§ **Exercise goal**:
Gather from the material every line that contains the string "pointer".

§ **Listed records**:

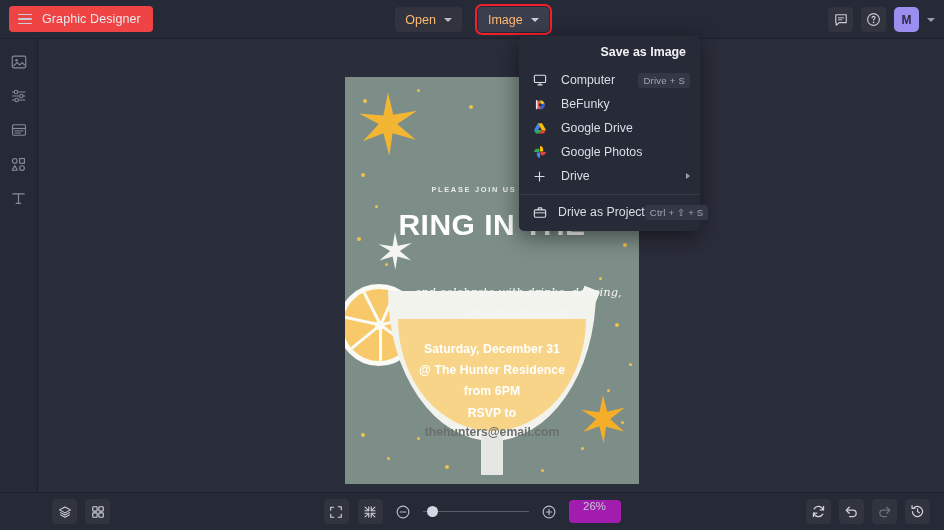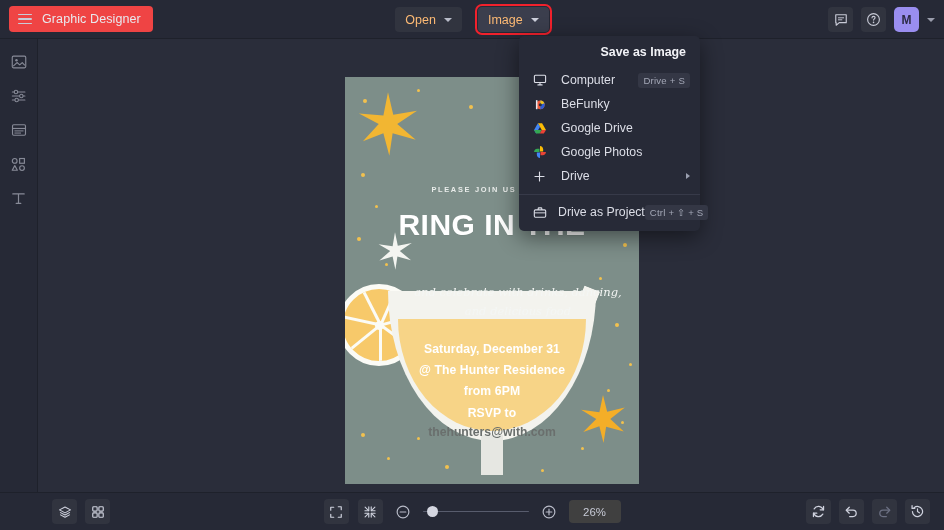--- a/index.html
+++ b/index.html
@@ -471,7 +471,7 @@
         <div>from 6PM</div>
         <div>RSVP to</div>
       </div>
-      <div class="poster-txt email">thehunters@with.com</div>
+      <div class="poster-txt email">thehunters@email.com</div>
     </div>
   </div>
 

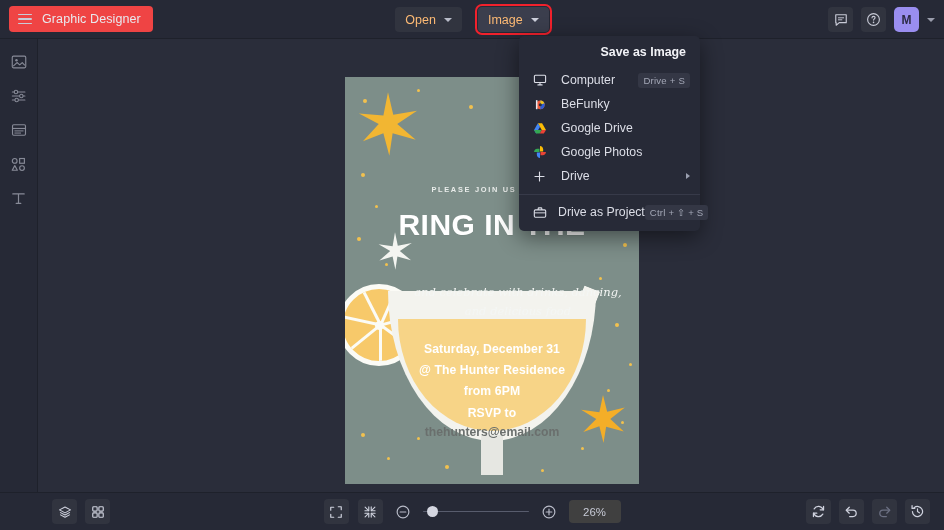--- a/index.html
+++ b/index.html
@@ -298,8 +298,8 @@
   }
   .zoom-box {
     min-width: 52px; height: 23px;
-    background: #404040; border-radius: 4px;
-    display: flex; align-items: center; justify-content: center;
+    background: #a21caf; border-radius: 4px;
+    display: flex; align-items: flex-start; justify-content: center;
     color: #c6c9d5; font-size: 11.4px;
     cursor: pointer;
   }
...
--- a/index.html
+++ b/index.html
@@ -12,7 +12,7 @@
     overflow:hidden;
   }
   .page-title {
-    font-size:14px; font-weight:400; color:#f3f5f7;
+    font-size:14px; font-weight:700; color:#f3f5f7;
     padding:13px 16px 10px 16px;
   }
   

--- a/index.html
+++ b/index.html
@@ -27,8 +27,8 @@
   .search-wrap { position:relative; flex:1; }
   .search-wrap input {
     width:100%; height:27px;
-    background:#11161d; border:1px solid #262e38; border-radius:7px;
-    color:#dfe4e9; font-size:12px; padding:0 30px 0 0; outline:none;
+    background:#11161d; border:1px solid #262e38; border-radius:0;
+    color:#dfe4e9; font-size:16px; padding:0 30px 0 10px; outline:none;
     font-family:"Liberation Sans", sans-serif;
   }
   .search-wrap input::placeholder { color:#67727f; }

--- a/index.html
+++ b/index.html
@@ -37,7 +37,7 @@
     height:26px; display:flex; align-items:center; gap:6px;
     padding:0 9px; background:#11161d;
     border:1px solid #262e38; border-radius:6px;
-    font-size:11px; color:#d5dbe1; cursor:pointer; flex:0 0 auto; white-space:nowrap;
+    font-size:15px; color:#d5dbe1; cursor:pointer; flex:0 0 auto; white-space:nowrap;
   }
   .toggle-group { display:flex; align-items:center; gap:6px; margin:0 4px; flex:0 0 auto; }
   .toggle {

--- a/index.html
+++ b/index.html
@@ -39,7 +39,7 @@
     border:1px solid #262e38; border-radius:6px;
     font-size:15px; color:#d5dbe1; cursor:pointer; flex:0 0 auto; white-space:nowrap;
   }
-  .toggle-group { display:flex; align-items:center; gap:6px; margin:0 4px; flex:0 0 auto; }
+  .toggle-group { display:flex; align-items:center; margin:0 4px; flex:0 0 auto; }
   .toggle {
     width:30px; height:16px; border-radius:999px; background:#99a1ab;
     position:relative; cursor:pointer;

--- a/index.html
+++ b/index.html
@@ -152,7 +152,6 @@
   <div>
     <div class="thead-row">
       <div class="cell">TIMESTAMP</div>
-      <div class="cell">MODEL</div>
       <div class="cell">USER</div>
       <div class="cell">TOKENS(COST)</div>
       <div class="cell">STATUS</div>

§ **Answer box**:
     cursor: pointer;
-    font-size:11px; color:#d5dbe1; cursor:pointer; flex:0 0 auto; white-space:nowrap;
+    font-size:15px; color:#d5dbe1; cursor:pointer; flex:0 0 auto; white-space:nowrap;
     font-size:15px; color:#d5dbe1; cursor:pointer; flex:0 0 auto; white-space:nowrap;
     position:relative; cursor:pointer;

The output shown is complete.